Search the material and gather each line with "none" in it.

● **WORKING DATA**:
· · · · · · ·

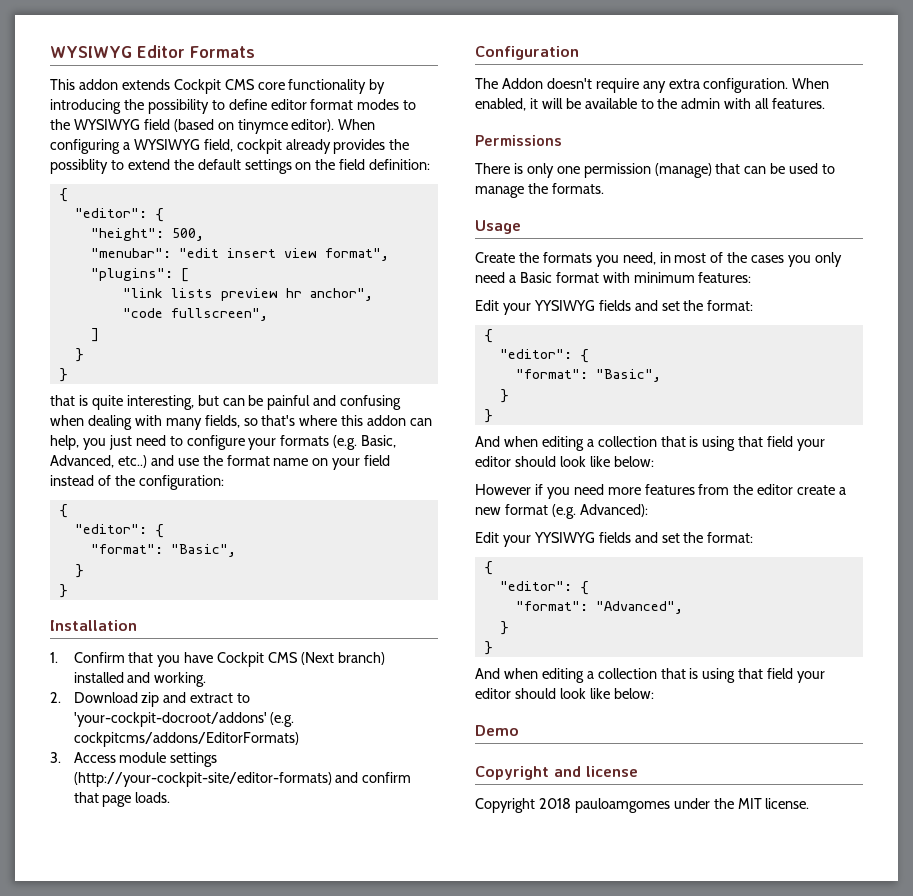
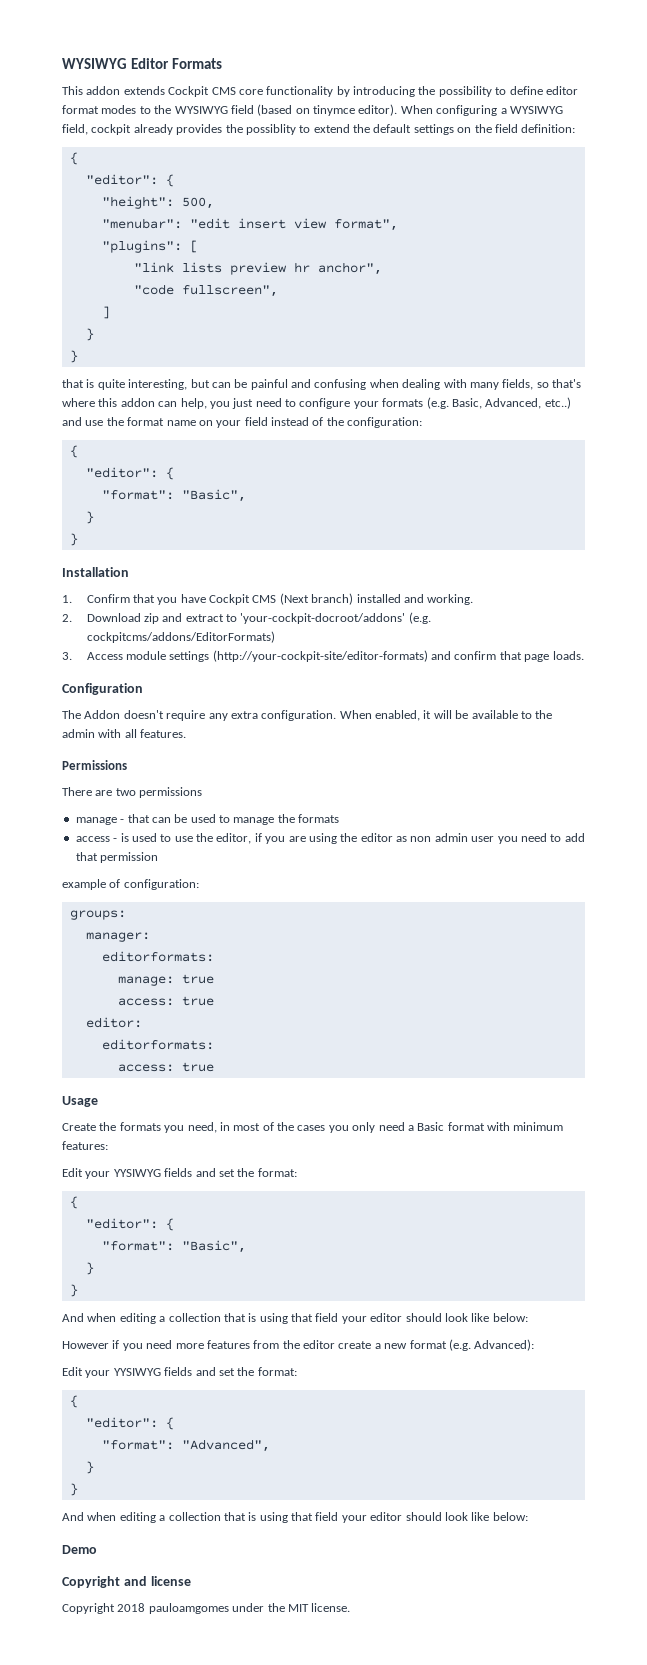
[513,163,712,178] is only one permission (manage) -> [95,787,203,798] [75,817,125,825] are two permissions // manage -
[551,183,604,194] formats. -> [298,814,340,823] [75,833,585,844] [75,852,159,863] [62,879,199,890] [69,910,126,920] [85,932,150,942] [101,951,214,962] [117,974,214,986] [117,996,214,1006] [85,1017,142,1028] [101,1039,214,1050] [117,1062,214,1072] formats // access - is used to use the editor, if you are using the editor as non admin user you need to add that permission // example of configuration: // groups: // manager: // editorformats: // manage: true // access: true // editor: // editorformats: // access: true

· · · · · · ·

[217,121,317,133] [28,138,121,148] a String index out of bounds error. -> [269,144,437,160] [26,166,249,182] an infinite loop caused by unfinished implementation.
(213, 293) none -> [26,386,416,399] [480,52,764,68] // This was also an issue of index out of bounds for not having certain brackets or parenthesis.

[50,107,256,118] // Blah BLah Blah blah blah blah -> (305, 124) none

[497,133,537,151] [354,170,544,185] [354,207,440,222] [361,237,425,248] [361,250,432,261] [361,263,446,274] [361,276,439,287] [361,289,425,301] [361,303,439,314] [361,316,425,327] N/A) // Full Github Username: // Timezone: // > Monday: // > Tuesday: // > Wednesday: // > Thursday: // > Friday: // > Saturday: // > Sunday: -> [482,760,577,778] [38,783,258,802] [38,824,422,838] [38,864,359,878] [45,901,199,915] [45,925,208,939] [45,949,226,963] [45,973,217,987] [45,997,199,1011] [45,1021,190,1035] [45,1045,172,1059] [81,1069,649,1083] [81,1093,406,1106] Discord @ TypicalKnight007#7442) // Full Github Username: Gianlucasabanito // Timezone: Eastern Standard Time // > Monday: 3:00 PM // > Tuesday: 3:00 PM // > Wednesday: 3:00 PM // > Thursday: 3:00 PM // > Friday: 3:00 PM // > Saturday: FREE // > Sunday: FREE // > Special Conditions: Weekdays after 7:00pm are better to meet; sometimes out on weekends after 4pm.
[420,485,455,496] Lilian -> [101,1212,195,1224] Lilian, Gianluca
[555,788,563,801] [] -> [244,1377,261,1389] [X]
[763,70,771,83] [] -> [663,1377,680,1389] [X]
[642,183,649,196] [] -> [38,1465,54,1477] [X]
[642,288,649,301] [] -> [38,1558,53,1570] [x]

· · · · · · ·

● **TASK RESPONSE**:
(213, 293) none -> [26,386,416,399] [480,52,764,68] // This was also an issue of index out of bounds for not having certain brackets or parenthesis.
[50,107,256,118] // Blah BLah Blah blah blah blah -> (305, 124) none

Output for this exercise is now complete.